Input
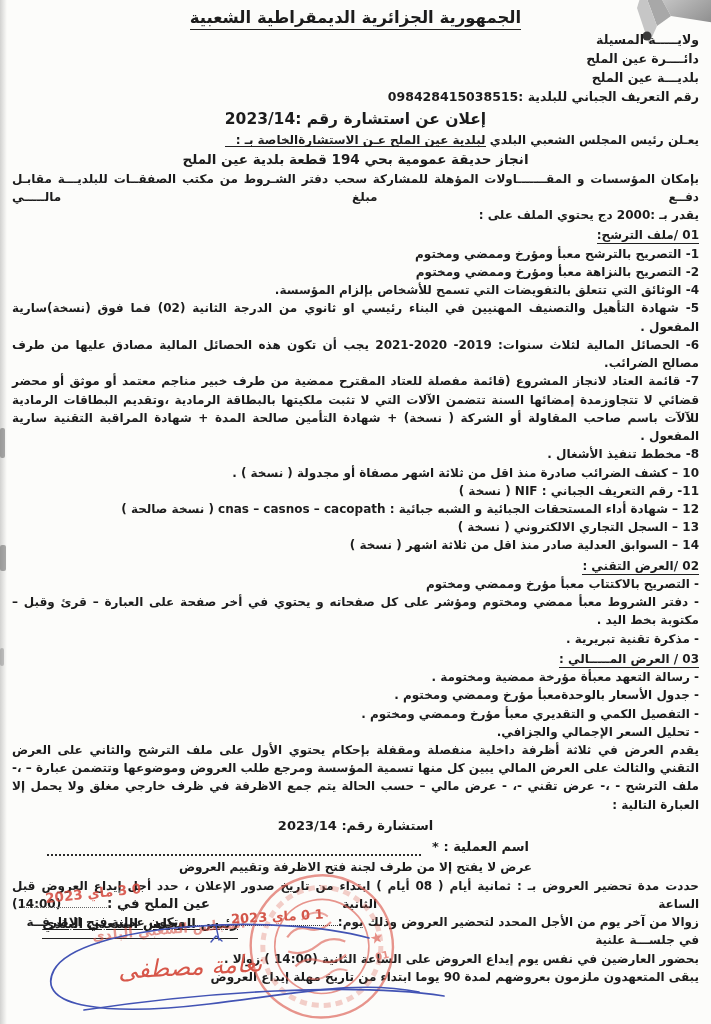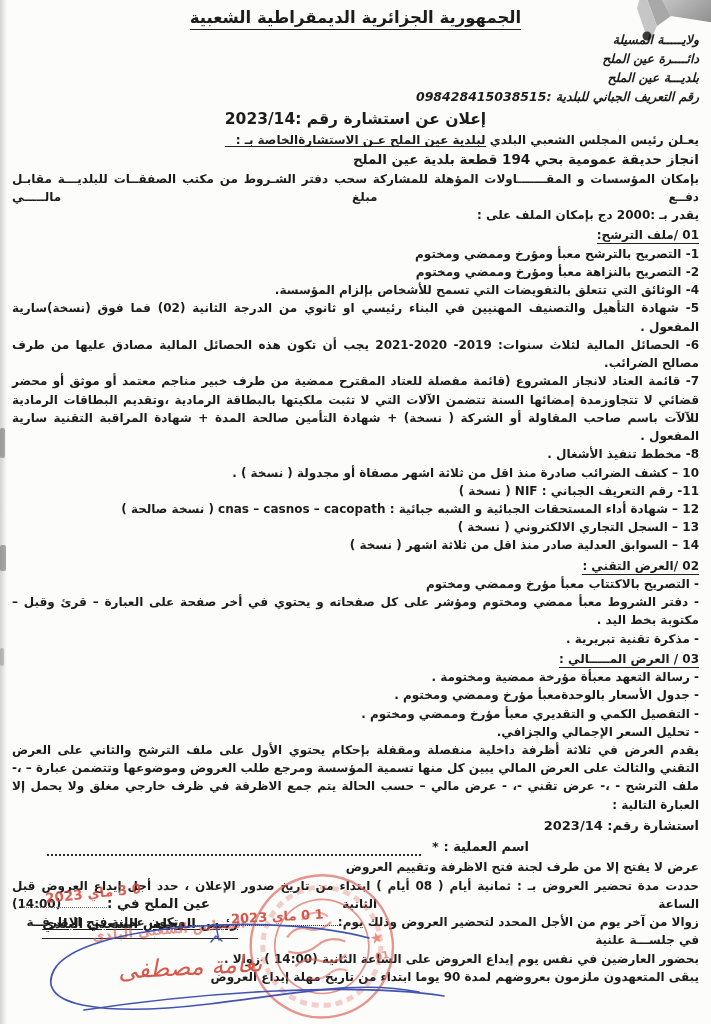--- a/index.html
+++ b/index.html
@@ -26,30 +26,30 @@
 
   .content{position:absolute;inset:0;padding:6px 12px 0 12px;box-sizing:border-box;}
 
   .country-title{
     text-align:center;font-size:16.5px;font-weight:bold;
     margin:2px 0 3px 0;
   }
   .country-title span{border-bottom:1.6px solid #222;padding-bottom:2px;}
 
   .admin{ text-align:right;font-weight:bold;font-size:12.5px;line-height:1.52;}
-  .admin div{white-space:nowrap;font-style:italic;}
+  .admin div{white-space:nowrap;}
 
   .ann-title{
     text-align:center;font-size:15.5px;font-weight:bold;margin:4px 0 3px 0;
   }
   .ann-title span{border-bottom:1.7px solid #222;padding-bottom:18px;}
 
   .body-txt{font-size:12px;line-height:1.52;font-weight:bold;}
   .line{margin:0;}
-  .center{text-align:right;}
+  .center{text-align:center;}
   .right{text-align:right;}
   .stretch{text-align:justify;text-align-last:justify;}
   .just{text-align:justify;}
   .project{font-size:13.5px;}
   .sec-head{margin-top:2px;}
   .sec-head span{border-bottom:1.6px solid #222;padding-bottom:1px;}
   .list div{margin:0;}
 
   .ref-line{font-size:13px;margin-top:2px;}
   .op-row{display:flex;align-items:flex-end;font-weight:bold;font-size:13px;margin:1px 170px 2px 35px;gap:8px;}
@@ -134,21 +134,21 @@
 
     <div class="ann-title">
       <span>إعلان عن استشارة رقم :2023/14</span>
     </div>
 
     <div class="body-txt">
 
       <div class="line right">يعـلن رئيس المجلس الشعبي البلدي لبلدية عين الملح عـن الاستشارةالخاصة بـ :</div>
       <div class="line center project">انجاز حديقة عمومية بحي 194 قطعة بلدية عين الملح</div>
       <div class="line stretch">بإمكان المؤسسات و المقـــــــاولات المؤهلة للمشاركة سحب دفتر الشـروط من مكتب الصفقــات للبلديـــة مقابـل دفــع مبلغ مالـــــي</div>
-      <div class="line right">يقدر بـ :2000 دج بإمكان الملف على :</div>
+      <div class="line right">يقدر بـ :2000 دج يحتوي الملف على :</div>
 
       <div class="line right sec-head">
         <span>01 /ملف الترشح:</span>
       </div>
       <div class="list">
         <div class="just">1- التصريح بالترشح معبأ ومؤرخ وممضي ومختوم</div>
         <div class="just">2- التصريح بالنزاهة معبأ ومؤرخ وممضي ومختوم</div>
         <div class="just">4- الوثائق التي تتعلق بالتفويضات التي تسمح للأشخاص بإلزام المؤسسة.</div>
         <div class="just">5- شهادة التأهيل والتصنيف المهنيين في البناء رئيسي او ثانوي من الدرجة الثانية (02) فما فوق (نسخة)سارية المفعول .</div>
         <div class="just">6- الحصائل المالية لثلاث سنوات: 2019- 2020-2021 يجب أن تكون هذه الحصائل المالية مصادق عليها من طرف مصالح الضرائب.</div>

Instructions to follow
Instructions for the copy: start at the first entry, stop after the line containing "دفــع مبلغ مالـــــي</div>", keep every line exact, and drop the pictures.

Solution
--- a/index.html
+++ b/index.html
@@ -26,30 +26,30 @@
 
   .content{position:absolute;inset:0;padding:6px 12px 0 12px;box-sizing:border-box;}
 
   .country-title{
     text-align:center;font-size:16.5px;font-weight:bold;
     margin:2px 0 3px 0;
   }
   .country-title span{border-bottom:1.6px solid #222;padding-bottom:2px;}
 
   .admin{ text-align:right;font-weight:bold;font-size:12.5px;line-height:1.52;}
-  .admin div{white-space:nowrap;font-style:italic;}
+  .admin div{white-space:nowrap;}
 
   .ann-title{
     text-align:center;font-size:15.5px;font-weight:bold;margin:4px 0 3px 0;
   }
   .ann-title span{border-bottom:1.7px solid #222;padding-bottom:18px;}
 
   .body-txt{font-size:12px;line-height:1.52;font-weight:bold;}
   .line{margin:0;}
-  .center{text-align:right;}
+  .center{text-align:center;}
   .right{text-align:right;}
   .stretch{text-align:justify;text-align-last:justify;}
   .just{text-align:justify;}
   .project{font-size:13.5px;}
   .sec-head{margin-top:2px;}
   .sec-head span{border-bottom:1.6px solid #222;padding-bottom:1px;}
   .list div{margin:0;}
 
   .ref-line{font-size:13px;margin-top:2px;}
   .op-row{display:flex;align-items:flex-end;font-weight:bold;font-size:13px;margin:1px 170px 2px 35px;gap:8px;}
@@ -134,21 +134,21 @@
 
     <div class="ann-title">
       <span>إعلان عن استشارة رقم :2023/14</span>
     </div>
 
     <div class="body-txt">
 
       <div class="line right">يعـلن رئيس المجلس الشعبي البلدي لبلدية عين الملح عـن الاستشارةالخاصة بـ :</div>
       <div class="line center project">انجاز حديقة عمومية بحي 194 قطعة بلدية عين الملح</div>
       <div class="line stretch">بإمكان المؤسسات و المقـــــــاولات المؤهلة للمشاركة سحب دفتر الشـروط من مكتب الصفقــات للبلديـــة مقابـل دفــع مبلغ مالـــــي</div>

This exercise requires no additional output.